She’s just as nice as she can be, and long, long time ago
Pa’s brother was, or tried to be, this same Aunt Jessie’s beau,
For once I heard pa say to ma, “Your sister was to blame,”
Then ma, she flared right up and said, “She did right, just the same.”
“Your brother, stubborn fellow, he would break a woman’s heart,
I tell you I was glad for one they thought it best to part!”
I thought of this the other day, when our relations came
To eat the Xmas turkey, and more things than I could name.
For Aunt’s face got as red as fire when Uncle Ned came in,
“Peace and goodwill at Xmas time,” said pa, with such a grin.
“I wish,” said I to brother Tom, “they’d have a wedding day,
What is the good of two nice folks sulking around this way?

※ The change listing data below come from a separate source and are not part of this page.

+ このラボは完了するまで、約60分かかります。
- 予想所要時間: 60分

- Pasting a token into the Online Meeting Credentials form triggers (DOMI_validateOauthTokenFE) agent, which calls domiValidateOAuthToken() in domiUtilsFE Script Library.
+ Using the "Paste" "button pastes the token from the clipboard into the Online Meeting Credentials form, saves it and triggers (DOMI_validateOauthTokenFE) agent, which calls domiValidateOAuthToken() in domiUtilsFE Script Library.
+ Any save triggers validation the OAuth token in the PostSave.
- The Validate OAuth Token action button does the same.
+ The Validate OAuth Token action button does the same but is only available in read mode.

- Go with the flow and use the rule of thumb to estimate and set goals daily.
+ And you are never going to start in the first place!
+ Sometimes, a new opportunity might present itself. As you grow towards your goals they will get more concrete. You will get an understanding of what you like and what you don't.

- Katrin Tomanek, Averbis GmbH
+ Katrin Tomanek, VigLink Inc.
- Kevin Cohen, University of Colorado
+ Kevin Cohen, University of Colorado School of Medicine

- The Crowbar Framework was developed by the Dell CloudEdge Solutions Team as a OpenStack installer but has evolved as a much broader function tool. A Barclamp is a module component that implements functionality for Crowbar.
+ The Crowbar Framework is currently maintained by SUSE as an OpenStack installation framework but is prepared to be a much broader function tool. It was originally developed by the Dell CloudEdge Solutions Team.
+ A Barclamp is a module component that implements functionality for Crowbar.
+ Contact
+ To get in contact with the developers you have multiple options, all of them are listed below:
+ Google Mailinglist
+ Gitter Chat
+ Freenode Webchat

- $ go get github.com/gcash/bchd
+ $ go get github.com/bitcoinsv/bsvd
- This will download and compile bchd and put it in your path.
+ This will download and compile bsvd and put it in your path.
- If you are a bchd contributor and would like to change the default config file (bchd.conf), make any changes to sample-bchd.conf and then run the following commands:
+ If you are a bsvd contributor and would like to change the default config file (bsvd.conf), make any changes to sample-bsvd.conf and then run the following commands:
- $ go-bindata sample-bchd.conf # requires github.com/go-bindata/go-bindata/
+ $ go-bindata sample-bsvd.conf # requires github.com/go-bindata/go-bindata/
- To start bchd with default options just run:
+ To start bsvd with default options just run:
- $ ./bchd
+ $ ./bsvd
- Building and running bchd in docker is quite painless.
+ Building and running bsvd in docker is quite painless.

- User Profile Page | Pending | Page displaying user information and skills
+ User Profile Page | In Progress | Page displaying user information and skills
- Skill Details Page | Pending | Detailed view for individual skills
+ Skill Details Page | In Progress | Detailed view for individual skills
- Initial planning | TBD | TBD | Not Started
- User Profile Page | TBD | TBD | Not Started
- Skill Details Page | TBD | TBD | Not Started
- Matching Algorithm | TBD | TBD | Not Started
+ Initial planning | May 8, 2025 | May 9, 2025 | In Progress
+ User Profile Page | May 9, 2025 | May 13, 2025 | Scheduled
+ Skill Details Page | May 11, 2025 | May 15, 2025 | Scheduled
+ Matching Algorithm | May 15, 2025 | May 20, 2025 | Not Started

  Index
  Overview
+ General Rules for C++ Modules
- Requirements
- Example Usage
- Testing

I’d be a bridesmaid for them, Tom, and wouldn’t that be fun,
Then we’d go there for holidays as soon as school was done.”
“Don’t you believe such stuff of him,” said brother Tom to me,
“Why, everyone that falls in love is silly as can be!
Put all their good clothes on at once—strut ’round an’ show off so,
The folks that have to live with them get sick of it you know.”
Sho! don’t tell up such stuff as that about our Uncle Ned,
If you don’t mind your p’s and q’s I’ll tell him what you said.
But I found out that I was right—I’ll tell you how it came,
Truth upon Honor, we did play—it’s just a lovely game,
You ask the queerest questions and they answer out quite free,
And if they tell what isn’t true, it’s wicked, don’t you see?
Tom asked me was I awful mad (he can be dreadful mean)
When a great deal prettier hat than mine went by on Mabel Green?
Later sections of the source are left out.